The UMIC consists of leading
microbiologists, ecologists, physical scientists, engineers, and scientists in
the emerging field of synthetic biology. The group coalesced during a series of
coordinated but separately convened meetings held by The White House Office of
Science and Technology Policy and The Kavli Foundation. The proposal in Science
got its roots from the UMIC's efforts to identify challenges and opportunities
in microbiome research as well as their strategic recommendations for
accelerating discovery that emerged from these meetings.

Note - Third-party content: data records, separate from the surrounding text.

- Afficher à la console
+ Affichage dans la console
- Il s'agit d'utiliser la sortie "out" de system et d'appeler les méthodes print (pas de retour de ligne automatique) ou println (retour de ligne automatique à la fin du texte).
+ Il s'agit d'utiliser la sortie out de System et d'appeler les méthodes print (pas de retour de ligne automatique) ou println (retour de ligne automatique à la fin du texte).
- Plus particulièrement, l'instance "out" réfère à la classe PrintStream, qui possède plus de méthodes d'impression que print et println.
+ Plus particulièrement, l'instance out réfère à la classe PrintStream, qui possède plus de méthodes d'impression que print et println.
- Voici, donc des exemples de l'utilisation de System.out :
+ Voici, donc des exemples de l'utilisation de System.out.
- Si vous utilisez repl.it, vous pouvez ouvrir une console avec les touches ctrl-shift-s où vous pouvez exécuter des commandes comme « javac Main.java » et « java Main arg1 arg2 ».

The power of genome sequencing
and genetic engineering has enabled synthetic biologists like Silver and her
colleagues on the Wyss Institute Synthetic Biology platform to begin harnessing
these microbes for diverse applications that could impact our health,
ecosystem, and production of food and energy sources.
"Understanding how
[microbiomes] work might hold the key to advances as diverse as fighting
antibiotic resistance and autoimmune diseases, reclaiming ravaged farmland,
reducing fertilizer and pesticide use, and converting sunlight into useful
chemicals," said Jeff F. Miller, Ph.D., Director of the California
NanoSystems Institute and corresponding author of the Science paper.
By metabolic processes, microbes synthesize
countless different molecules, which through genetic engineering could lead to
colonies of microbial "workers" being used for the sustainable
synthesis of pharmaceuticals, materials and chemical commodities. Genetically
engineered microbes could also produce biofuels through metabolic processes and
conversion of solar energy into liquid fuel, according to work already underway
by Silver at the Wyss Institute and HMS.
Microbes also play a vital role
in balancing biogeochemical processes, such as removing carbon dioxide from the
atmosphere. The interactions between soil, plant roots and microbes also play
an important role in plant health and crop yield.

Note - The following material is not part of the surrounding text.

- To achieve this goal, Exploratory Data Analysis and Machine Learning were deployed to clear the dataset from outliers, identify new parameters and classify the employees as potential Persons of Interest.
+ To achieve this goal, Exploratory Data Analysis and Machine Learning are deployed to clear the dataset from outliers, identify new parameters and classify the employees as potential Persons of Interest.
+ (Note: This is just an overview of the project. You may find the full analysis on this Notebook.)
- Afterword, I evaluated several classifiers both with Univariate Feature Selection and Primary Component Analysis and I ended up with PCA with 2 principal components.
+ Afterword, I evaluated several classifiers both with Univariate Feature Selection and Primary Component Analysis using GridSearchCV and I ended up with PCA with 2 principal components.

Furthermore, the microbiomes in
our gastrointestinal tracts regulate wide-ranging physiological, metabolic,
immunologic, cognitive, behavioral, and psychiatric traits. Understanding and
manipulating human microbiomes could be key to managing physical and mental
health. Silver and her team have already begun developing several potential
avenues for leveraging gut microbes to improve health. In collaboration with
Wyss Core Faculty member James Collins, Ph.D., Silver has engineered
genetically programmed bacterial "reporters" that can detect and
record conditions in the gastrointestinal tract. And, working with Wyss
Institute Founding Director Donald Ingber, M.D., Ph.D., and Wyss Institute
Senior Staff Scientist Jeffrey Way, Ph.D., Silver is developing consortia of
synthetic microbes that could be used to treat gastrointestinal illness.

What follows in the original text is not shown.